I'm interested in getting at what that means -- not working with the semantics of the terms.Yes or no -- is the Spanish Subjunctive Mood, in the past, able to distinguish between a "moment in time" and "a duration of time"? If so -- how? And if not, why not?

Grant


----------



## NewdestinyX

San said:


> I think you are a little confused about that, it's just the opposite! As I said before, Spaniards prefer the perfect for recent past:
> 
> _Espero que hayas comido bien._
> 
> Please read the post #25



No -- that's exactly what I'm asserting, San. I agree with you. But in 'espero que comiera bien' -- they prefer 'comiera' a non-perfect tense over '..que haya comido' a perfect tense for recent past. That's the interesting part to me. That it seems to be an inconsistent preference.

Grant


----------



## Outsider

NewdestinyX said:


> I'm interested in getting at what that means -- not working with the semantics of the terms.Yes or no -- is the Spanish Subjunctive Mood, in the past, able to distinguish between a "moment in time" and "a duration of time"?


I'm not sure I understand which distinction you are alluding to. Some examples would be nice -- and perhaps a new thread!


----------



## ampurdan

NewdestinyX said:


> Well you just added a lot of extra context and words that allows the 'perfect' tense to sound better.


 
No, I just made a normal every-day sentence. 



> So I'm not all that interested in debating 'who's' gotten it right in terms of 'most logical/correct'


 
Good to know. 



> It's also important to note -- though as several Spaniards have already disagreed -- that at least in Central Spain particularly Madrid (a place I know well) using time markers like 'ayer' after the 'present perfect' is also very common


 
I'm not from Madrid, but I don't think this is true. A sentence like "he comido ayer" would sound "chocante" to most Spaniards. I think there is somewhere in Spain where people could say "he comido ayer", but it's not in any way the standard use.


----------



## NewdestinyX

Outsider said:


> I'm not sure I understand which distinction you are alluding to. Some examples would be nice -- and perhaps a new thread!


I don't know how I could ask it any more clearly -- new thread or not. And it's not example driven. It's about syntactic role. I said that in 'espero que comiera' that comiera isn't the least bit 'durative'. You diagreed. I don't understand why you disagreed. In - Espero que comiera. it's obviously talking about a moment in time not an ongoing event. The easy test for what is 'imperfect' in time reference is to check if it can be substituted with 'estaba + -ndo' or '-ía/-aba' if indicative were allowed.

Please understand my posture here too, Outs -- I'm here as a learner. The question as to why the Spanish Subjunctive mood only has one 'past' when the Indicative has two -- is indeed a 'deep topic'. And probably worthy of its own thread. But it seemed like something obvious to you and the opposite seemed obvious to me.
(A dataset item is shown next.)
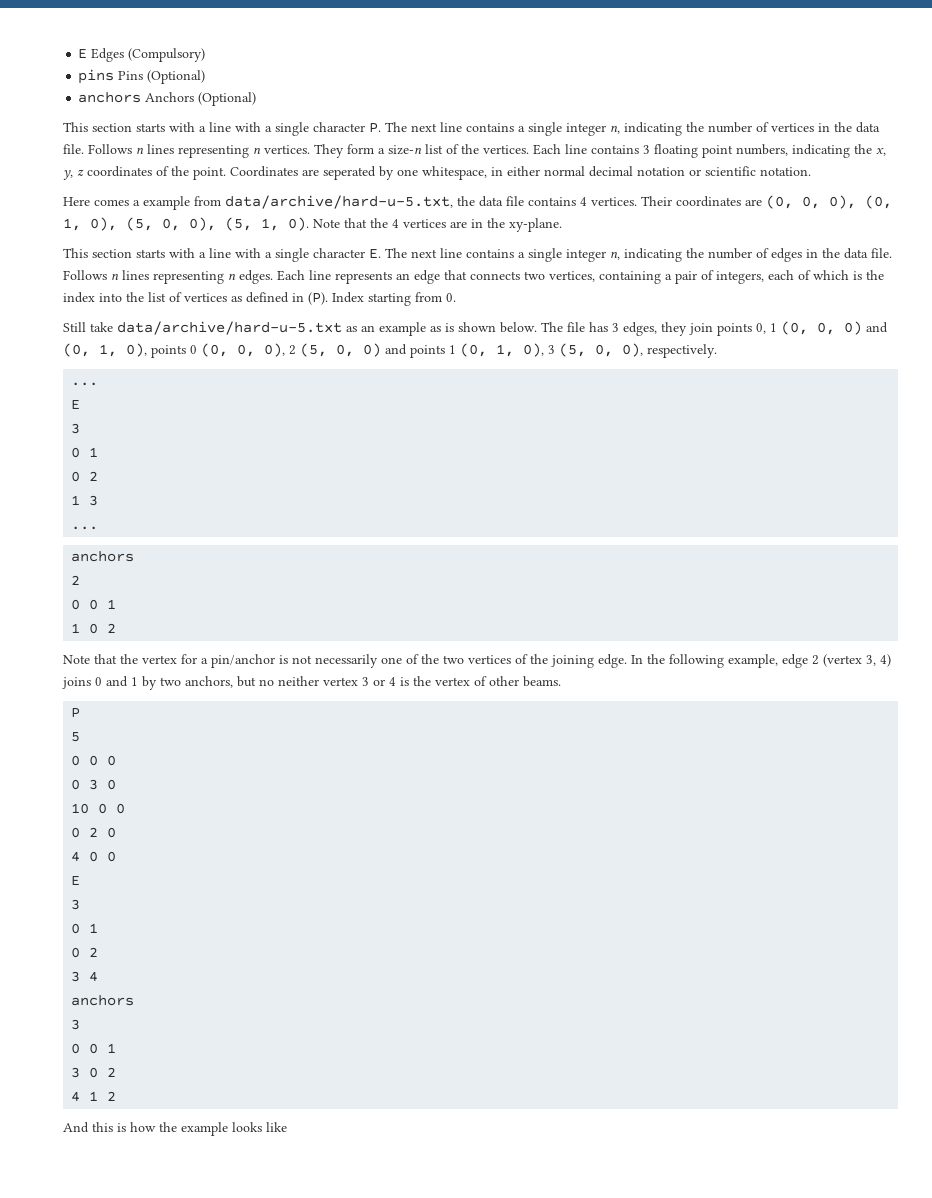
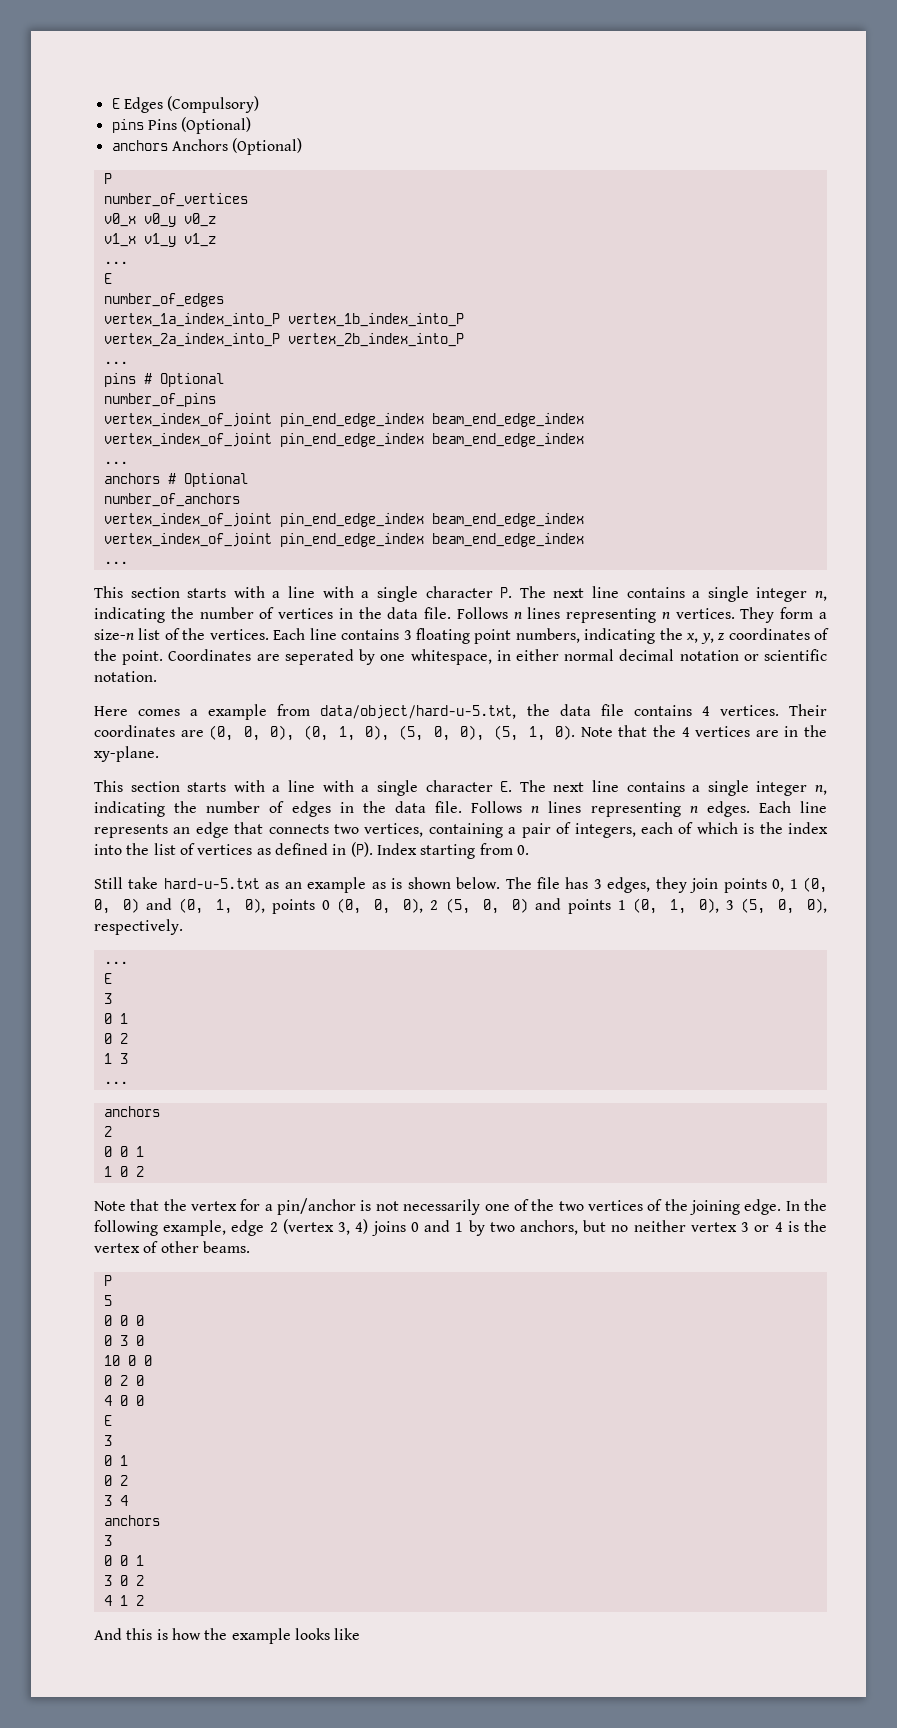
(257, 99) none -> [103,173,112,184] [103,193,248,207] [103,213,216,227] [103,233,216,247] [103,261,128,264] [103,273,112,284] [103,293,224,307] [103,313,464,327] [103,333,464,347] [103,361,128,364] [103,373,224,387] [103,393,216,407] [103,413,584,427] [103,433,584,447] [103,461,128,464] [103,473,248,487] [103,493,240,507] [103,513,584,527] [103,533,584,547] [103,561,128,564] // P // number_of_vertices // v0_x v0_y v0_z // v1_x v1_y v1_z // ... // E // number_of_edges // vertex_1a_index_into_P vertex_1b_index_into_P // vertex_2a_index_into_P vertex_2b_index_into_P // ... // pins # Optional // number_of_pins // vertex_index_of_joint pin_end_edge_index beam_end_edge_index // vertex_index_of_joint pin_end_edge_index beam_end_edge_index // ... // anchors # Optional // number_of_anchors // vertex_index_of_joint pin_end_edge_index beam_end_edge_index // vertex_index_of_joint pin_end_edge_index beam_end_edge_index // ...
[225,195,453,209] data/archive/hard-u-5.txt, -> [320,705,517,719] data/object/hard-u-5.txt,
[117,321,342,335] data/archive/hard-u-5.txt -> [163,878,260,889] hard-u-5.txt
And that why I asked the questions I did.

In Espero que comiera bien -- you are referring to a moment as 'fixed in time' as "¿Comiste bien?" Do you disagree?

Grant

(heading out for a couple of hours -- I will respond later)


----------



## Pedro P. Calvo Morcillo

NewdestinyX said:


> No -- that's exactly what I'm asserting, San. I agree with you. But in 'espero que comiera bien' -- they prefer 'comiera' a non-perfect tense over '..que haya comido' a perfect tense for recent past. That's the interesting part to me. That it seems to be an inconsistent preference.
> 
> Grant


Well. The present perfect is the least perfect of perfect tenses...


----------



## Outsider

NewdestinyX said:


> I don't know how I could ask it any more clearly -- new thread or not. And it's not example driven. It's about syntactic role. I said that in 'espero que comiera' that comiera isn't the least bit 'durative'. You diagreed. I don't understand why you disagreed. In - Espero que comiera. it's obviously talking about a moment in time not an ongoing event. The easy test for what is 'imperfect' in time reference is to check if it can be substituted with 'estaba + -ndo' or '-ía/-aba' if indicative were allowed.
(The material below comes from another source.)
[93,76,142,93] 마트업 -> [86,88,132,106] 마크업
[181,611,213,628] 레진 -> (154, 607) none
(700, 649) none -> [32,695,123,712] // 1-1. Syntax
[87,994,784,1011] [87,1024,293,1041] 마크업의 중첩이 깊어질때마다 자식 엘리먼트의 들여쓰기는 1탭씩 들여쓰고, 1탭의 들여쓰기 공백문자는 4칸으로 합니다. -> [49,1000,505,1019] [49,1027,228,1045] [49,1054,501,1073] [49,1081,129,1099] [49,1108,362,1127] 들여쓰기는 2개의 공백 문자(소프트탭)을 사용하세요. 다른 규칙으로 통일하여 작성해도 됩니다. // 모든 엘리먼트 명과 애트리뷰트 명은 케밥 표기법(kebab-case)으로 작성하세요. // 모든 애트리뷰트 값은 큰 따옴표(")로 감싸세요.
In the subjunctive, the distinction between perfect(ive) and imperfect(ive) tenses can be blurred to the point where it disappears. This is why I asked for a context. The perfect(ive)/imperfect(ive) distinction has everything to do with context, as you no doubt know.

Incidentally, it's not true that Spain uses one tense and Latin America uses the other. At least one Spaniard stated that both _espero que haya comido_ and _espero que comiera_ were possible phrases. I would add that it may be that one of the tenses is much more common than the other in practice, leading other natives to overlook the least frequently used tense. Again, context is needed.


----------



## NewdestinyX

ampurdan said:


> I'm not from Madrid, but I don't think this is true. A sentence like "he comido ayer" would sound "chocante" to most Spaniards. I think there is somewhere in Spain where people could say "he comido ayer", but it's not in any way the standard use.
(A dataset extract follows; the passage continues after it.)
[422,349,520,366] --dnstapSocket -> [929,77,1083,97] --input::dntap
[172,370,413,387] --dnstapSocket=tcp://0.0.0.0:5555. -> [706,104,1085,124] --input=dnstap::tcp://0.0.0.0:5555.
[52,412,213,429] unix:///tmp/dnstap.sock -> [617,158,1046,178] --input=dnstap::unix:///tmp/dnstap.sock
Not standard.. well, okay. But I think you will find this search a little startling: Web Results *1* - *10* of about *12,900* for * "he * ayer" site:.es*.  (*0.20* seconds)


----------



## ampurdan

NewdestinyX said:


> No -- that's exactly what I'm asserting, San. I agree with you. But in 'espero que comiera bien' -- they prefer 'comiera' a non-perfect tense over '..que haya comido' a perfect tense for recent past. That's the interesting part to me. That it seems to be an inconsistent preference.


 
What I was trying to say is that Spaniards use the perfect tense (haya comido) for the recent past (so to speak, not exactly) and the imperfect tense (comiera) for the more distant past. That's why I wrote those examples.


----------



## NewdestinyX

Outsider said:


> In the subjunctive, the distinction between perfect(ive) and imperfect(ive) tenses can be blurred to the point where it disappears. This is why I asked for a context. The perfect(ive)/imperfect(ive) distinction has everything to do with context, as you no doubt know.
> 
> Incidentally, it's not true that Spain uses one tense and Latin America uses the other. At least one Spaniard stated that both _espero que haya comido_ and _espero que comiera_ were possible phrases. I would add that it may be that one of the tenses is much more common than the other in practice, leading other natives to overlook the least frequently used tense. Again, context is needed.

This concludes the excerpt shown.